While she was here, my grandmother died, and was buried down in the local graveyard. Among other things, this has brough to an end the generations of my family that stand directly between me and the grave. Time for a midlife crisis!
With all this change in mind, and the end of the month on us, it is time for me to really think on how I want this year to carry on. In one sense, the word freedom springs to mind. In another sense, it is now more than ever time to make my own destiny. I have never felt more that my life is my own. This feeling springs from being liberated from my grandmother’s narcissism, and want to control my life. It is also rooted in the sadness of the loss of my mother a few years back.
So, how to move on now?
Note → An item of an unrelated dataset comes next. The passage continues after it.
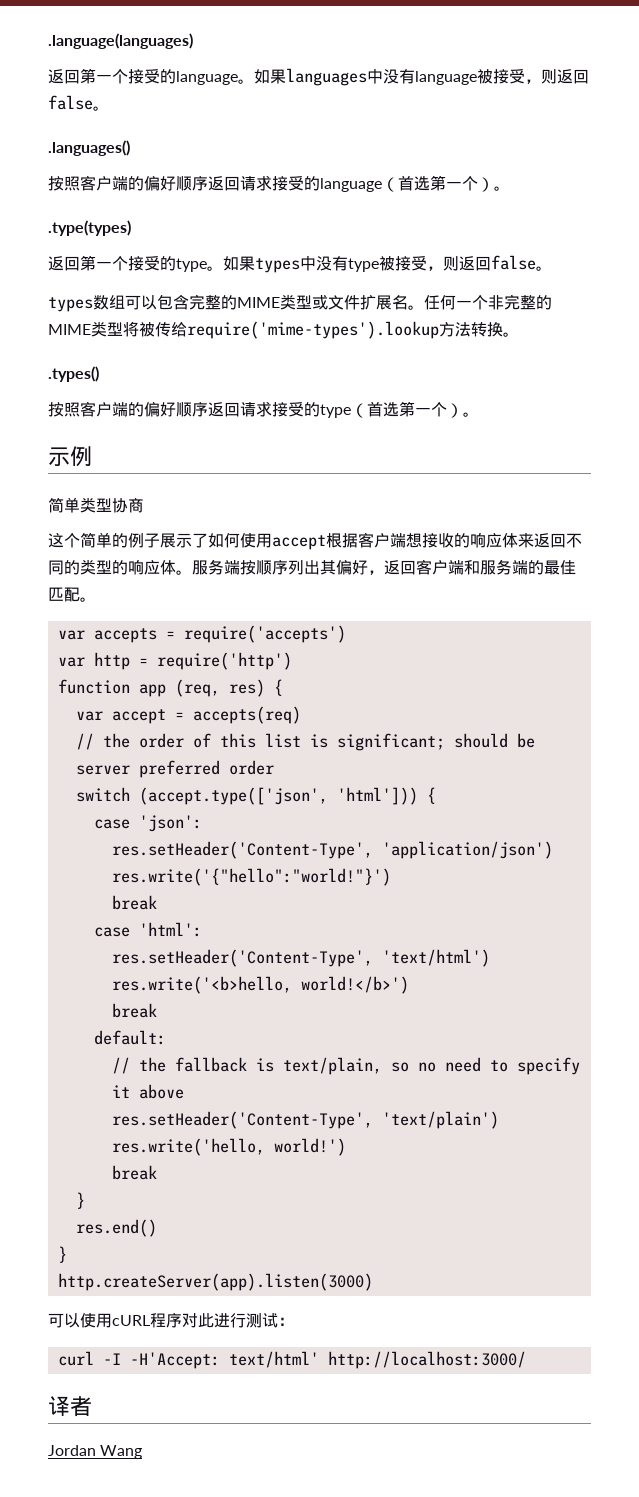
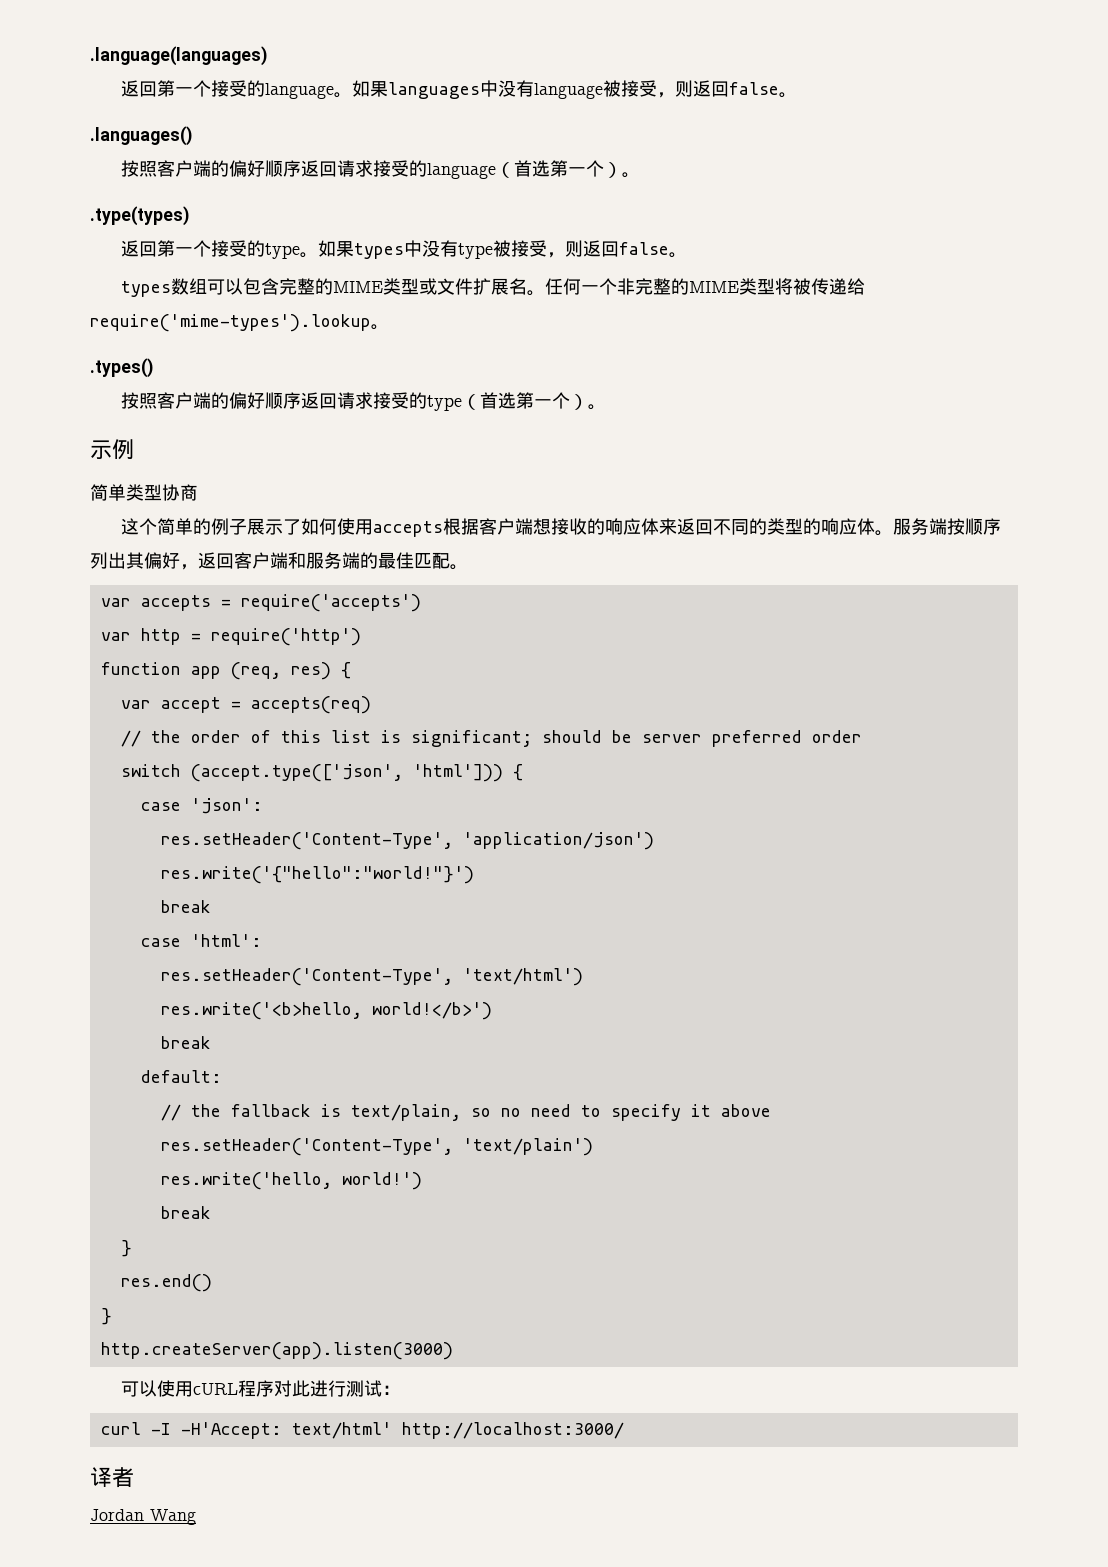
[171,321,503,339] 给require('mime-types').lookup方法转换 -> [828,278,865,295] [90,314,371,332] 递给require('mime-types').lookup
[272,535,326,550] accept -> [372,521,443,537] accepts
What path of life do I pick, now that the last person who has been desperate for me to follow her life has died? What do I want my life to be about now that grandma is no longer holding her religion over me?
It is an unfortunate thing with these all or nothing cults like Mormonism, that when family does not believe, it can mean for those who do that the nonbeliever is lost forever. It sure puts a heavy weight on the believer, and that weight is often what destroys the family relations.
Well, with all that behind me, I am going to go figure out my direction.
The things that do matter to me are foremost, my wife and kids. After that comes the farm, self reliance, making things for us and things that will outlast me. It is important to me that we are not beholden to anyone for anything. These are all among the things that will direct me in the time to come. My devotion is first to this.
The time is here to really consider the legacy I will leave, too. If ever there were a time to make things, this is it.
So, look forward to writing, creating, and making. It is time to put the wealth of my life experiences to good use. It is time to bridge the good in my past to the good of the future. It is time to be.